J Emerg Trauma Shock ; 7(1): 49-52, 2014 Jan.
Artigo em Inglês | MEDLINE | ID: mdl-24550632

RESUMO

BACKGROUND: Bronchiolitis is a self-limiting disease of children caused by viral infections of the small airways with a wide spectrum of illness severity. Search of the literature reveals a need for refinement of criteria for testing for concomitant severe bacterial infections as well as appropriate therapeutic interventions for patients <90-day-old diagnosed with clinical bronchiolitis. We believe that a better understanding of the disease spectrum will help optimize health-care delivery to these patients. AIMS: The aim of this study was to determine the clinical profile at presentation, disease course and outcome of bronchiolitis in <3-month-old infants who presented to our Pediatric Emergency Department (PED) during one disease season. SETTINGS: Retrospective chart review during one bronchiolitis season, from November 1, 2011 to April 20, 2012. SUBJECTS: All <90-day-old infants presenting with clinical bronchiolitis presenting to Urban PED of a tertiary care university hospital during one bronchiolitis season. MATERIALS AND METHODS: A retrospective chart review based on computer records of all emergency department visits of infants less than 90 days with a clinical diagnosis of bronchiolitis, covering the period between November 1, 2011 and April 30, 2012. RESULTS: Out of the total of 1895 infants <90 days of age, 141 had a clinical diagnosis of bronchiolitis and 35 needed admission to hospital. Blood for culture was obtained from 47 infants, urine for culture was obtained from 46 infants and cerebrospinal fluid for culture was obtained from eight infants. One case of bacteremia was documented, but this was found to be a contaminant. No cases of meningitis occurred among these infants. However, one infant had a positive urine culture consistent with infection (Escherichia coli).
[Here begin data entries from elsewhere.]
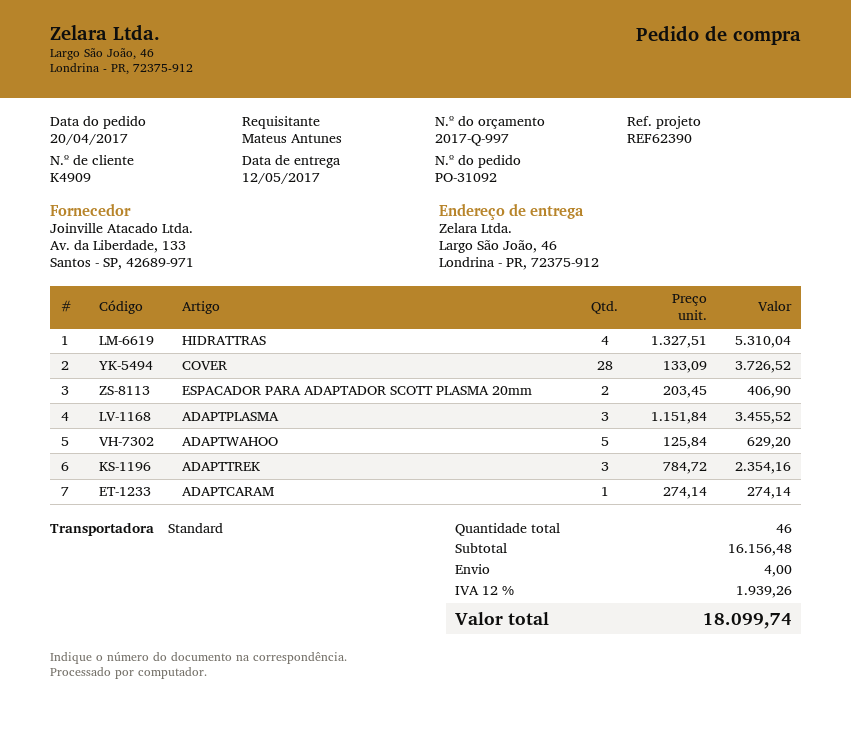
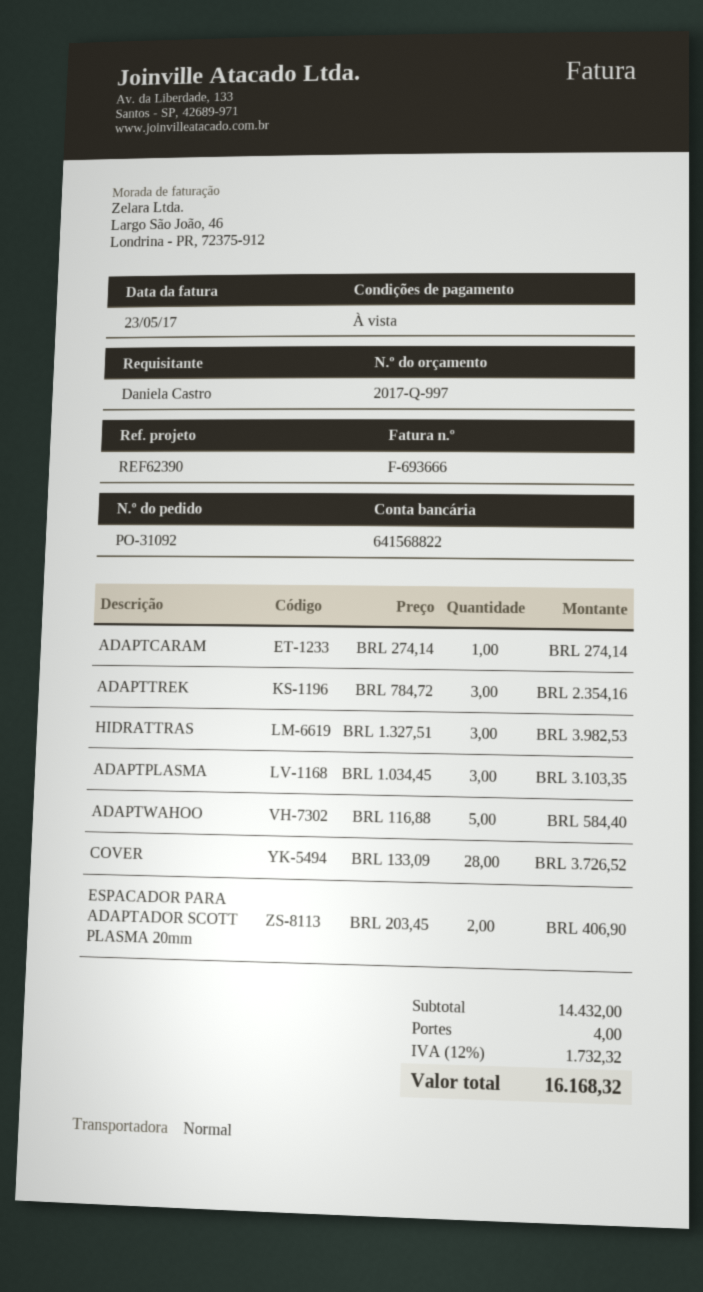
ordered by: Mateus Antunes -> Daniela Castro
HIDRATTRAS: 4 x 1327.51 = 5310.04 -> 3 x 1327.51 = 3982.53
ADAPTPLASMA: 3 x 1151.84 = 3455.52 -> 3 x 1034.45 = 3103.35
ADAPTWAHOO: 5 x 125.84 = 629.20 -> 5 x 116.88 = 584.40
subtotal: 16156.48 -> 14432.00
tax: 12% = 1939.26 -> 12% = 1732.32
total: 18099.74 -> 16168.32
CONCLUSION: Based on the results, it can be conclude that the risk of bacteremia or meningitis among infants <90 days of age with fever and bronchiolitis is low. The risk of urinary tract infection in this age group is also low, but it is higher than the risk for meningitis or bacteremia. Our data for admission and treatment guidelines are similar to those published from other countries.